## EXCERPTED DATA:
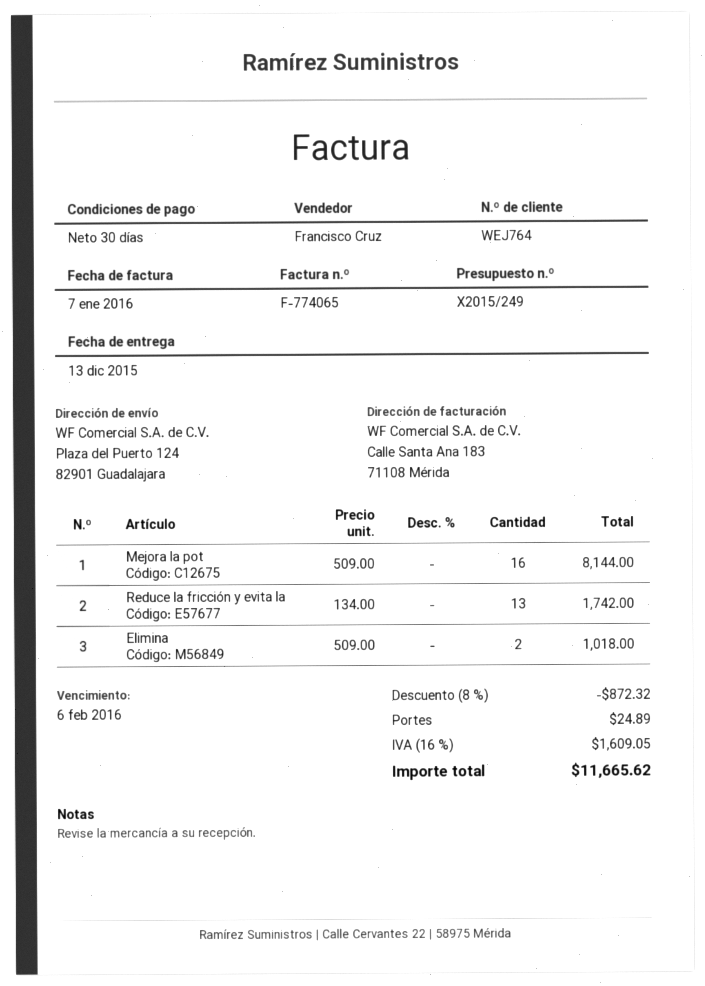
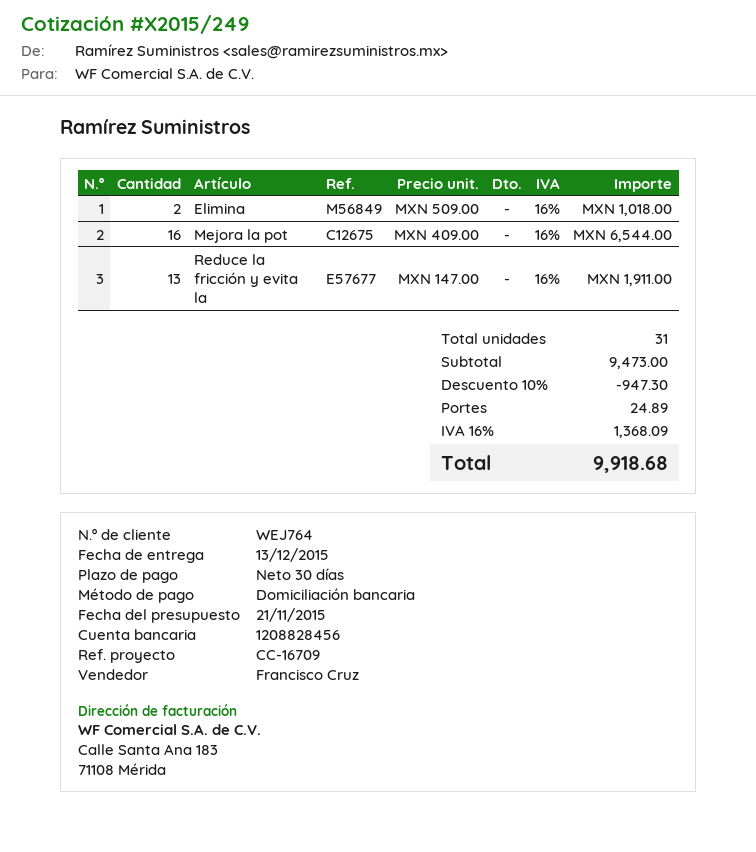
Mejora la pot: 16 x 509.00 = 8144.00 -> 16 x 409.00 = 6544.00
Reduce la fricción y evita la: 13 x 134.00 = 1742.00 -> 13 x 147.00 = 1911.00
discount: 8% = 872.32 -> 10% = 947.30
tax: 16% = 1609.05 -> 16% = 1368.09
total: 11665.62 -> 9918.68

==

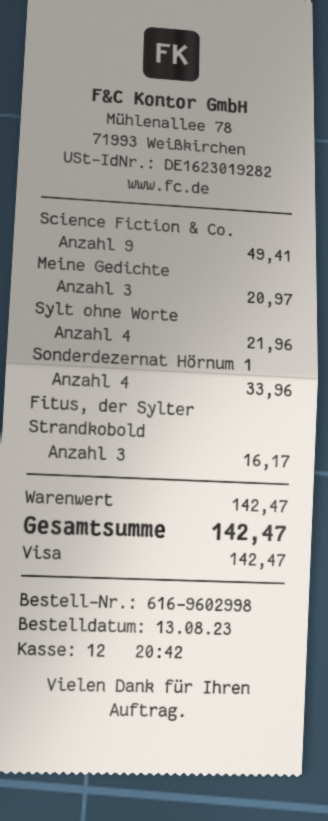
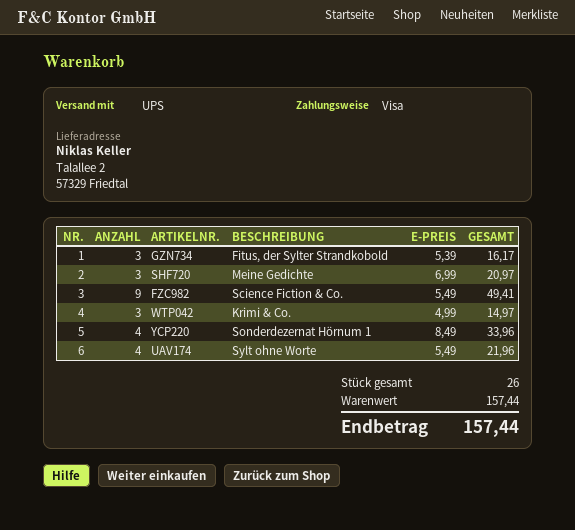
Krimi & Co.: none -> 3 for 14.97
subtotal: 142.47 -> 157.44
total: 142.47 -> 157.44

## PROBLEM DESCRIPTION:
In the entries above, find the line with "Mejora la pot: 16" and the line with "total: 11665.62 -> 9918.68", then restate word for word both of them and every line between, with nothing more.

## RESPONSE TO THE TASK:
Mejora la pot: 16 x 509.00 = 8144.00 -> 16 x 409.00 = 6544.00
Reduce la fricción y evita la: 13 x 134.00 = 1742.00 -> 13 x 147.00 = 1911.00
discount: 8% = 872.32 -> 10% = 947.30
tax: 16% = 1609.05 -> 16% = 1368.09
total: 11665.62 -> 9918.68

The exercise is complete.